Can a quick data project help you to get more likes on Instagram?

Jesus Larrubia
8 min readJul 7, 2020

--

In summary

In this article, I’ll explain how data can help you to make decisions. As a fun example, I work on a quick project attempting to understand how we can maximise the number of likes for our Instagram posts by visualising the upload information via a heatmap, making use of Facebook Graph API, Python, Jupyter and Seaborn.

Context

As you’ve probably already heard (like hundreds of times), information is power and it can be used to your benefit to drive your business decisions.

However, even when the information exists (it’s stored somewhere), we face several challenges…

  • Where is the information located? Is it reachable via our means?
  • Once we have the data in our hands, can we understand it? Is it providing the information we need? Does it need to be processed in a format we — as humans — or an automated process can understand?
  • Even more difficult, what should we do with the information we have? What are your goals? And plans? Do you have any?

I think it is important to note you don’t need to have answers for every question. It will be especially hard for SMEs to find the time to devote to resolving their doubts. However, you could rely on existing BI and AI-based tools or be assisted by data science specialists (or both) to build tailored solutions for your problems.

Data-driven decisions

Instead of relying on AI models or automated tools to act on our behalf through the entire process, in this article, we’ll focus on the steps an individual would follow when deciding to make their own data-backed decisions. When that is the case, you’ll end up following some kind of feedback loop methodology. Like the following:

So far, you might be thinking “okay, this is really cool but I was here to figure out how I can get more likes for my Instagram account”. And that is what we’ll help you to answer in just a second. But we’ll approach it as a small data project based on the previously described methodology.

Setting our needs & goals

Our “marketing company” is run by Hugo, blatantly addicted to Instagram (purely for business reasons, of course) and he’s really interested in figuring out how he can improve the performance of the account and get his company posts to a wider audience.

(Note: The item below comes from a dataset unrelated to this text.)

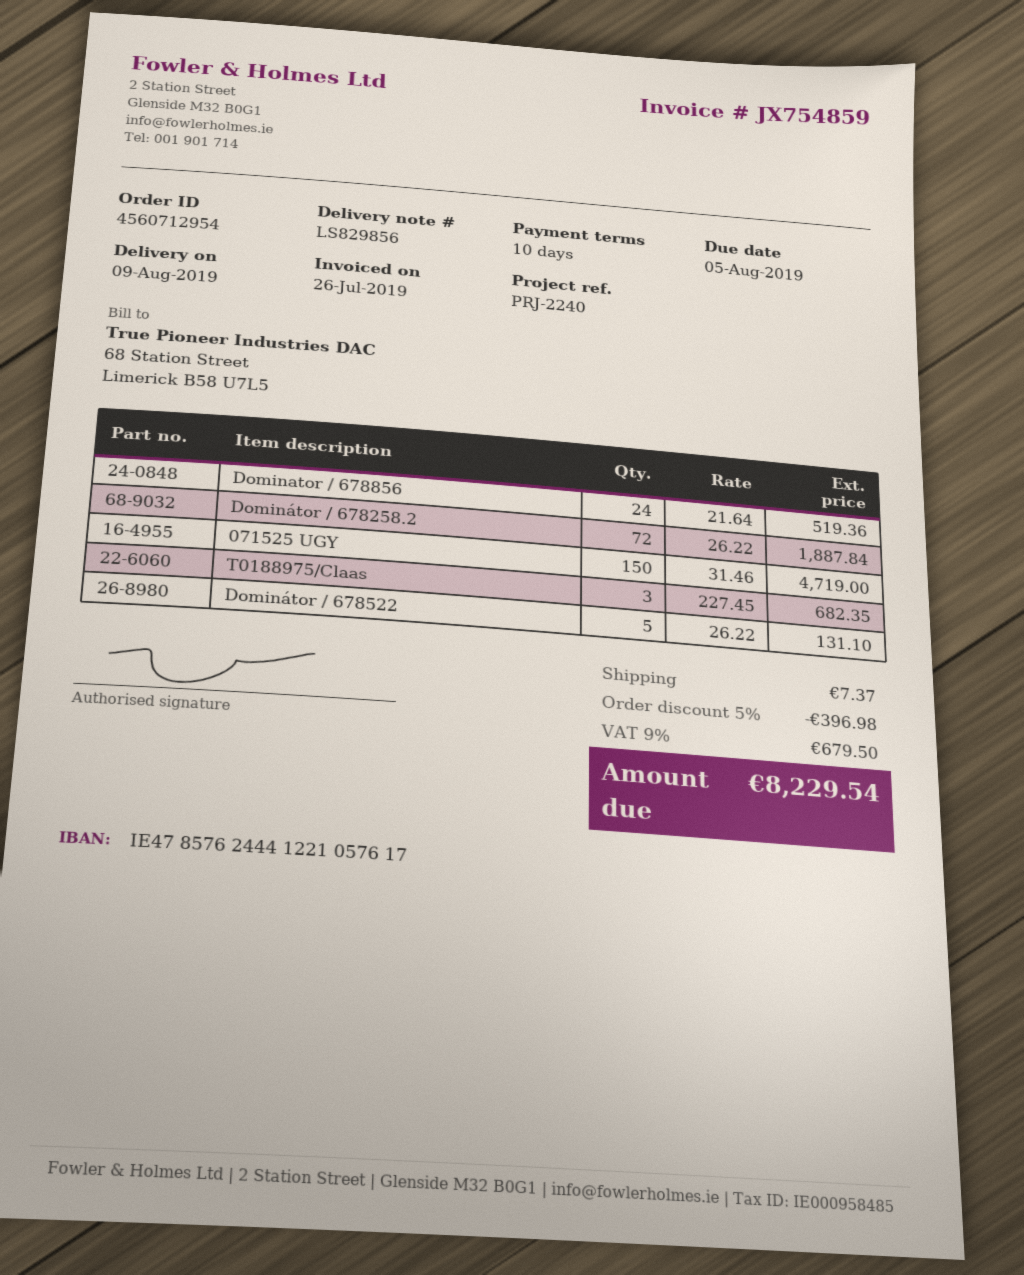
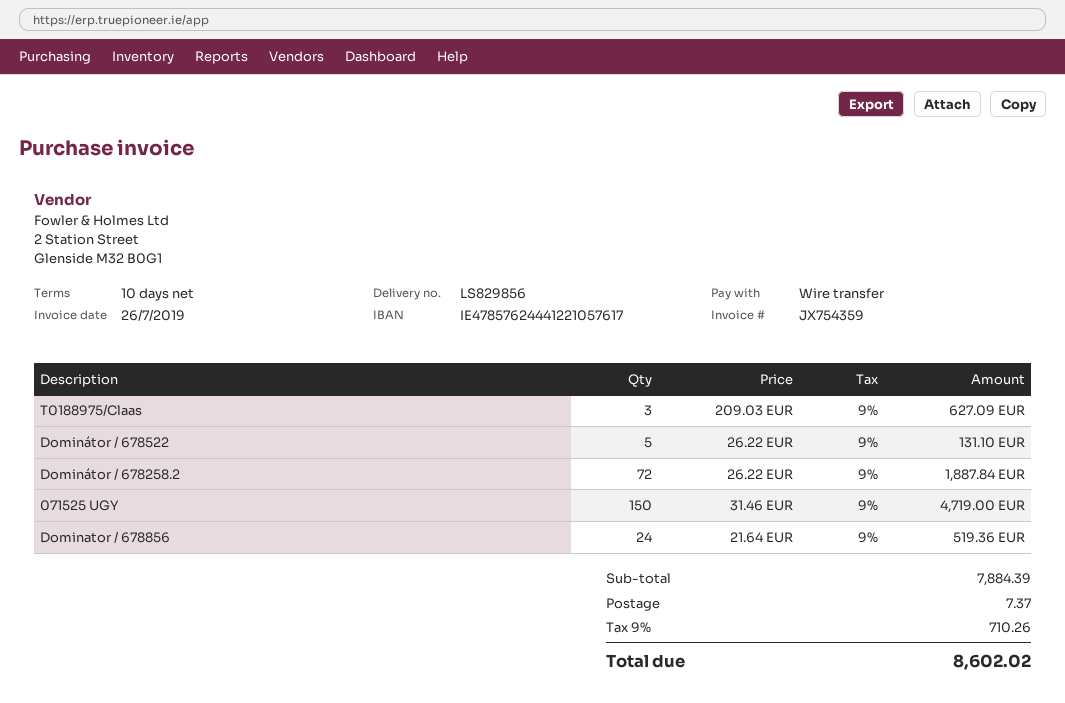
invoice number: JX754859 -> JX754359
T0188975/Claas: 3 x 227.45 = 682.35 -> 3 x 209.03 = 627.09
discount: 5% = 396.98 -> none
tax: 9% = 679.50 -> 9% = 710.26
total: 8229.54 -> 8602.02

Once we understand his needs, we decide we can help him by:

  • Choosing a parameter to measure the effectiveness of our decisions. In this case, we decide to use the number of likes of a picture as the evaluation parameter (the more likes a picture obtains, the better).
  • Understanding what is the best time to upload a picture (day of the week and time of day), keeping in mind our goal is trying to maximise our evaluation parameter (the number of likes of the picture).

Improving the performance of your Instagram likes

We know what our goals are and how to measure the (un)success of our decisions, so we can start thinking about data. We need to answer where can we find it and how can we access it.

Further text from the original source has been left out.